🤖 AI Summary
High accuracy in existing 3D scene understanding models is undermined by poor uncertainty calibration, limiting their deployment in safety-critical applications. To address this, we systematically evaluate the uncertainty calibration performance of 28 state-of-the-art models across 10 diverse 3D perception datasets, establishing the first dedicated benchmark for uncertainty calibration in 3D perception. We propose Depth-aware Probabilistic Temperature Scaling (DeptS), a novel calibration method that dynamically refines confidence scores by incorporating LiDAR depth priors. Furthermore, we conduct multi-dimensional calibration diagnostics—assessing network capacity, LiDAR representation fidelity, rasterization resolution, and 3D data augmentation—to identify key factors influencing calibration quality. Experiments demonstrate that DeptS significantly reduces calibration errors, notably Expected Calibration Error (ECE). We publicly release a unified evaluation toolkit to foster reproducible and reliable 3D perception research.
📝 Abstract
Safety-critical 3D scene understanding tasks necessitate not only accurate but also confident predictions from 3D perception models. This study introduces Calib3D, a pioneering effort to benchmark and scrutinize the reliability of 3D scene understanding models from an uncertainty estimation viewpoint. We comprehensively evaluate 28 state-of-the-art models across 10 diverse 3D datasets, uncovering insightful phenomena that cope with both the aleatoric and epistemic uncertainties in 3D scene understanding. We discover that despite achieving impressive levels of accuracy, existing models frequently fail to provide reliable uncertainty estimates -- a pitfall that critically undermines their applicability in safety-sensitive contexts.
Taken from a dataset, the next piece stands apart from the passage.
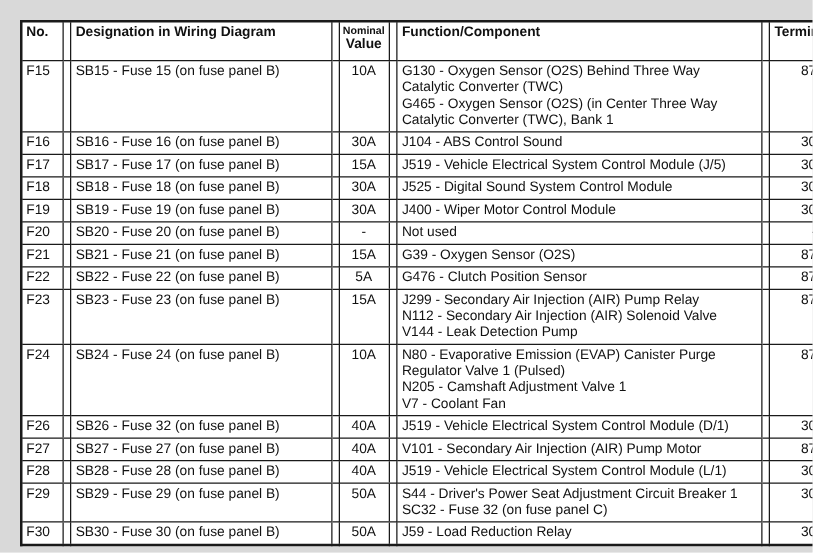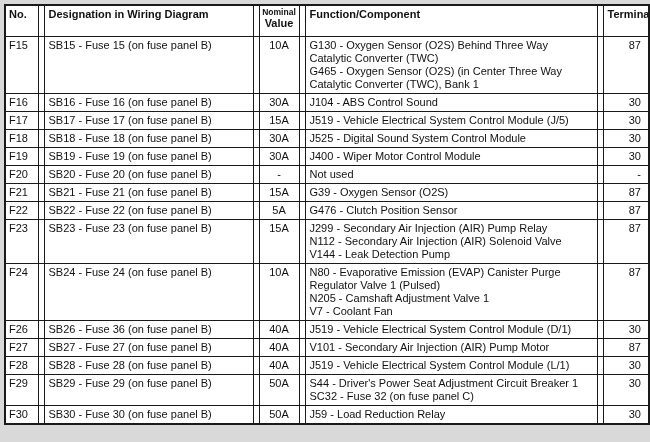"No." .page { padding: 4px -> 16px }
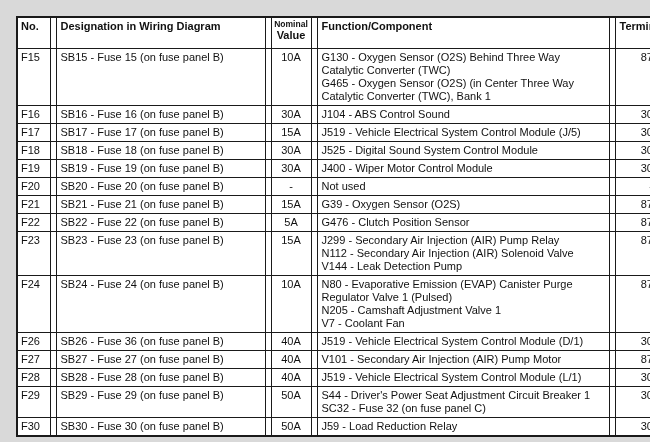"SB26 - Fuse 36 (on" td.col-desig { text: 36 -> 32 }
Through extensive analysis of key factors such as network capacity, LiDAR representations, rasterization resolutions, and 3D data augmentation techniques, we correlate these aspects directly with the model calibration efficacy. Furthermore, we introduce DeptS, a novel depth-aware scaling approach aimed at enhancing 3D model calibration. Extensive experiments across a wide range of configurations validate the superiority of our method. We hope this work could serve as a cornerstone for fostering reliable 3D scene understanding. Code and benchmark toolkit are publicly available.